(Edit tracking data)
--- START ---

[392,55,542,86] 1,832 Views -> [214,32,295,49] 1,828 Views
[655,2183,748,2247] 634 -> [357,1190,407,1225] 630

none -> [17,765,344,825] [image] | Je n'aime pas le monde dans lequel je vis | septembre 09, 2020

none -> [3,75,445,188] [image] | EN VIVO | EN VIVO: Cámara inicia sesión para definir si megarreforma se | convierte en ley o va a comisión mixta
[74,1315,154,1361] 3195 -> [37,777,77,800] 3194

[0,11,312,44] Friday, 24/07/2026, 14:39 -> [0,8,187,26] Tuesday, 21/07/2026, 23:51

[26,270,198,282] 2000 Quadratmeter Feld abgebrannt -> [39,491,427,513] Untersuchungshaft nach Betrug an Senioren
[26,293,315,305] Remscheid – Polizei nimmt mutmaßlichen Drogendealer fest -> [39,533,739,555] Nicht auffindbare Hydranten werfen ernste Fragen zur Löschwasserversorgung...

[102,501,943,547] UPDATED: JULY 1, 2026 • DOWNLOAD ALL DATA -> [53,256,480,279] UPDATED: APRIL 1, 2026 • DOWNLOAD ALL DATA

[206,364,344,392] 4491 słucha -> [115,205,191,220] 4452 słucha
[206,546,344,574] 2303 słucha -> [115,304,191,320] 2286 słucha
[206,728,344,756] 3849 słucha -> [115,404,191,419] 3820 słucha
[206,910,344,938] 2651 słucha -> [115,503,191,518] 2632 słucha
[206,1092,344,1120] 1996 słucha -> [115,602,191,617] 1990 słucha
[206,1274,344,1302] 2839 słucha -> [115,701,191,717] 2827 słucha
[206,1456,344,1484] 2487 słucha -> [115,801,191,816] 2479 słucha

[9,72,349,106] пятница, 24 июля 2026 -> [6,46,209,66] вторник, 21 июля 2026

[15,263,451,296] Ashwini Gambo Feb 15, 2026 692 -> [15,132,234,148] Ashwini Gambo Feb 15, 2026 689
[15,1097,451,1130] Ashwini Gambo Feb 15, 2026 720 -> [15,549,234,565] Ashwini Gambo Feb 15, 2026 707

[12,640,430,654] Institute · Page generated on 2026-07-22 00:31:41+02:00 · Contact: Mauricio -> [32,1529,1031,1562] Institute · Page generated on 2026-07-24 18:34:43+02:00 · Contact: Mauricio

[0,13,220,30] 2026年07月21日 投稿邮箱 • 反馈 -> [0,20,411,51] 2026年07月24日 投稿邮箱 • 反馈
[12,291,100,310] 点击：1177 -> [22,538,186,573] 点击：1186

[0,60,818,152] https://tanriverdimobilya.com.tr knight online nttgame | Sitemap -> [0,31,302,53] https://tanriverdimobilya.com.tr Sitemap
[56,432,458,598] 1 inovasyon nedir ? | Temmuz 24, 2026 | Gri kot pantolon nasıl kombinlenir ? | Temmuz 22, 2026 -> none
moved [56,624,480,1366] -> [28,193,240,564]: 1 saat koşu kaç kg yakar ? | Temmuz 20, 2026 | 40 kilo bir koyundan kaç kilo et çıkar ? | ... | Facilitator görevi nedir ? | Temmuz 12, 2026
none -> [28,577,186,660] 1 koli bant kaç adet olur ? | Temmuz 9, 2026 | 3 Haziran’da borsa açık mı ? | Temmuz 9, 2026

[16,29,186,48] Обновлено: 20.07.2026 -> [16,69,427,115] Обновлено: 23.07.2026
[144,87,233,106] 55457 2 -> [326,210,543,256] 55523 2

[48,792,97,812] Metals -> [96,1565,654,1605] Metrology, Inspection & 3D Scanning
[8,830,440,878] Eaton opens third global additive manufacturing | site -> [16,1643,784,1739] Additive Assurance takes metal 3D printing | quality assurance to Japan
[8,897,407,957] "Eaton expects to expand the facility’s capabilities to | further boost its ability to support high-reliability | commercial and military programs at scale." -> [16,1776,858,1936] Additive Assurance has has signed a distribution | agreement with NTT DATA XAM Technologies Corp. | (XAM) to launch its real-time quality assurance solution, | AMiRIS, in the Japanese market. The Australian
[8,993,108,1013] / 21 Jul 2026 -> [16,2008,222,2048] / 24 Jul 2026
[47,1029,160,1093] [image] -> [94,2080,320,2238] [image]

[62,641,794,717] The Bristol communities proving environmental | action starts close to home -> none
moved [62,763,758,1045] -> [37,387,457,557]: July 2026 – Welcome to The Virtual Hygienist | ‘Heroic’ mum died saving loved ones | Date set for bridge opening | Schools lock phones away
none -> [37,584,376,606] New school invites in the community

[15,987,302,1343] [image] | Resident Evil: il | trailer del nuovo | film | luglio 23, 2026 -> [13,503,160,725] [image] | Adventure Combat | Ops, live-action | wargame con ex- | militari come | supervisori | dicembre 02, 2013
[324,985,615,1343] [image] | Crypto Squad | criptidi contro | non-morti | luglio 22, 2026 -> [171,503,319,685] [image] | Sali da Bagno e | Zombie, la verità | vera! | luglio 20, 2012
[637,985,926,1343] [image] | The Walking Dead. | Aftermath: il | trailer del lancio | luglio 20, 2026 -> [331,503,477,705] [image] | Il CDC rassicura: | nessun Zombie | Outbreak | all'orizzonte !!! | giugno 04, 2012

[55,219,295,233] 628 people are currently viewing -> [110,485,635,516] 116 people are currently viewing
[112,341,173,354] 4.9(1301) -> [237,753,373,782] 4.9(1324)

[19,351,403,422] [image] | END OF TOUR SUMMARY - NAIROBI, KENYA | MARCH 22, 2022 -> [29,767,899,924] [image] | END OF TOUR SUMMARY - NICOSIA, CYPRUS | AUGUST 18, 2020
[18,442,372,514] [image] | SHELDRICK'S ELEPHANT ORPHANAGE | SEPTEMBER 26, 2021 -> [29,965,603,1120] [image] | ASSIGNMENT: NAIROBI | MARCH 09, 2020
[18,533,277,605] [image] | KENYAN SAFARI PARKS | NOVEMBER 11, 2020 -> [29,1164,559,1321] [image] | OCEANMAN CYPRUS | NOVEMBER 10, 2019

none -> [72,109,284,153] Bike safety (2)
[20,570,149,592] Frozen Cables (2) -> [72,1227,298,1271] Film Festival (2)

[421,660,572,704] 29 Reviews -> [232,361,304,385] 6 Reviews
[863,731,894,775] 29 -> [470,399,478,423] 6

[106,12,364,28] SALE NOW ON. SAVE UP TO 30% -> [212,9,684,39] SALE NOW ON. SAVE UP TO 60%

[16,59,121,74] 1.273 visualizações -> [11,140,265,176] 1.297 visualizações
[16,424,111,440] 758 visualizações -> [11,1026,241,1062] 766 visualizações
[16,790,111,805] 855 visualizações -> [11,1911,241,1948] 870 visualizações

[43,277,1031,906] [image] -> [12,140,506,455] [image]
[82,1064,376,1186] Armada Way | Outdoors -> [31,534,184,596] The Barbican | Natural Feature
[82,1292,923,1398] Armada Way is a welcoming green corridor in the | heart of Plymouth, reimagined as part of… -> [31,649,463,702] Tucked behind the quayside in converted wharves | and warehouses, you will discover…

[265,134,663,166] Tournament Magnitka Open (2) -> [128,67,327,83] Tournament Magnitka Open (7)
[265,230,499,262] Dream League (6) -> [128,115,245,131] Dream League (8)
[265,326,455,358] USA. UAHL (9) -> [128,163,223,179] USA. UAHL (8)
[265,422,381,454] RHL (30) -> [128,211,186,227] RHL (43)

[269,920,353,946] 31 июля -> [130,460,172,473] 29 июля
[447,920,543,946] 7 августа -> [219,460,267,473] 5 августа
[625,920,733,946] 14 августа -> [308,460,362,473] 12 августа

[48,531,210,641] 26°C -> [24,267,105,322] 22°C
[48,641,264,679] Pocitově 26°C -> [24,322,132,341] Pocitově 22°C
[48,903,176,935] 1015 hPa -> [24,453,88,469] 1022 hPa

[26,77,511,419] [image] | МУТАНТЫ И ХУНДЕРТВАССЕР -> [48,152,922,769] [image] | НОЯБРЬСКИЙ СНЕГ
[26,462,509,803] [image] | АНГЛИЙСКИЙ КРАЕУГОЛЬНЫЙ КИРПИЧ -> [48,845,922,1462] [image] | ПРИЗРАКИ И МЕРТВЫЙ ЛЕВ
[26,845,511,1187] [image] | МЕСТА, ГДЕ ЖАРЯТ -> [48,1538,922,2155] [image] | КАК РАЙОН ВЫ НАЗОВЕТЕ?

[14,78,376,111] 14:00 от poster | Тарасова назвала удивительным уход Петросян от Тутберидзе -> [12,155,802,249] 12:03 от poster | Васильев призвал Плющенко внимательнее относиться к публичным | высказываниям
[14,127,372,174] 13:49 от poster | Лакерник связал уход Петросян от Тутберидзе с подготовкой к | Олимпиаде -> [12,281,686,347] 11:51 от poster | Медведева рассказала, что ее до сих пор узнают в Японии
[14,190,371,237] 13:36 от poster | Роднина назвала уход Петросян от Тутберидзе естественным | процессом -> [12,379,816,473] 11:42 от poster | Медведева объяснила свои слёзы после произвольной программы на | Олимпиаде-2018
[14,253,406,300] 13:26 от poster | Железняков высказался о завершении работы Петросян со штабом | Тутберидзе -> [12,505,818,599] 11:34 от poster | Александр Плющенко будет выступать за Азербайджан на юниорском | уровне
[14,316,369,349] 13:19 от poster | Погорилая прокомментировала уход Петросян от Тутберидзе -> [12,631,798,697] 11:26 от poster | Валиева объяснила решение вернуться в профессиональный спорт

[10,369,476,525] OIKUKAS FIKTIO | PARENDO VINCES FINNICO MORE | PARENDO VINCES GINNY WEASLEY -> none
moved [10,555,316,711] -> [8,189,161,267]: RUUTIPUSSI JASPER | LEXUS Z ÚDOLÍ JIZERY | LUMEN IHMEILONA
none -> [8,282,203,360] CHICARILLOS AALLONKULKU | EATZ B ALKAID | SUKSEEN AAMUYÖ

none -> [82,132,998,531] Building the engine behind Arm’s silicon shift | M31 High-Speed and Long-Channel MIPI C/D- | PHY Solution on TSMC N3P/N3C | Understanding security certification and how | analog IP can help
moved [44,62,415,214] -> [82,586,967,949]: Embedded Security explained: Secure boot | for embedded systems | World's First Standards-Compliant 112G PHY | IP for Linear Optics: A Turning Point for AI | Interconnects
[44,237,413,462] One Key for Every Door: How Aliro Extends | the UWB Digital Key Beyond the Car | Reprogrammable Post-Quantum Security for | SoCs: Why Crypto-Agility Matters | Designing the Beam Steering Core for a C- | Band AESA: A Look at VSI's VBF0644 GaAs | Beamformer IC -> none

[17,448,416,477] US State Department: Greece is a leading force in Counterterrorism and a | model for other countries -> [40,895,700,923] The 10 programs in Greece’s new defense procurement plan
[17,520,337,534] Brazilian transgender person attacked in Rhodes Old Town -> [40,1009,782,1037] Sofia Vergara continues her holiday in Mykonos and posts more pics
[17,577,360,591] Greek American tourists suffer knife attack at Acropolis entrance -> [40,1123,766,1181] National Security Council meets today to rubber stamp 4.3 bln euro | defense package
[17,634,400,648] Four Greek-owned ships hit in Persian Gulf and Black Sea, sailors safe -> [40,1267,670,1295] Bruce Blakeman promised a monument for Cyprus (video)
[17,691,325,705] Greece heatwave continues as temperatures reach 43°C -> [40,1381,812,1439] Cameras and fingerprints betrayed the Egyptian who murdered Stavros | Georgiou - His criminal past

--- END ---

All that belongs in the answer is the lines from the start of the entries above through the line containing "[26,270,198,282] 2000 Quadratmeter", each given exactly.

* **EXERCISE OUTPUT**:
[392,55,542,86] 1,832 Views -> [214,32,295,49] 1,828 Views
[655,2183,748,2247] 634 -> [357,1190,407,1225] 630

none -> [17,765,344,825] [image] | Je n'aime pas le monde dans lequel je vis | septembre 09, 2020

none -> [3,75,445,188] [image] | EN VIVO | EN VIVO: Cámara inicia sesión para definir si megarreforma se | convierte en ley o va a comisión mixta
[74,1315,154,1361] 3195 -> [37,777,77,800] 3194

[0,11,312,44] Friday, 24/07/2026, 14:39 -> [0,8,187,26] Tuesday, 21/07/2026, 23:51

[26,270,198,282] 2000 Quadratmeter Feld abgebrannt -> [39,491,427,513] Untersuchungshaft nach Betrug an Senioren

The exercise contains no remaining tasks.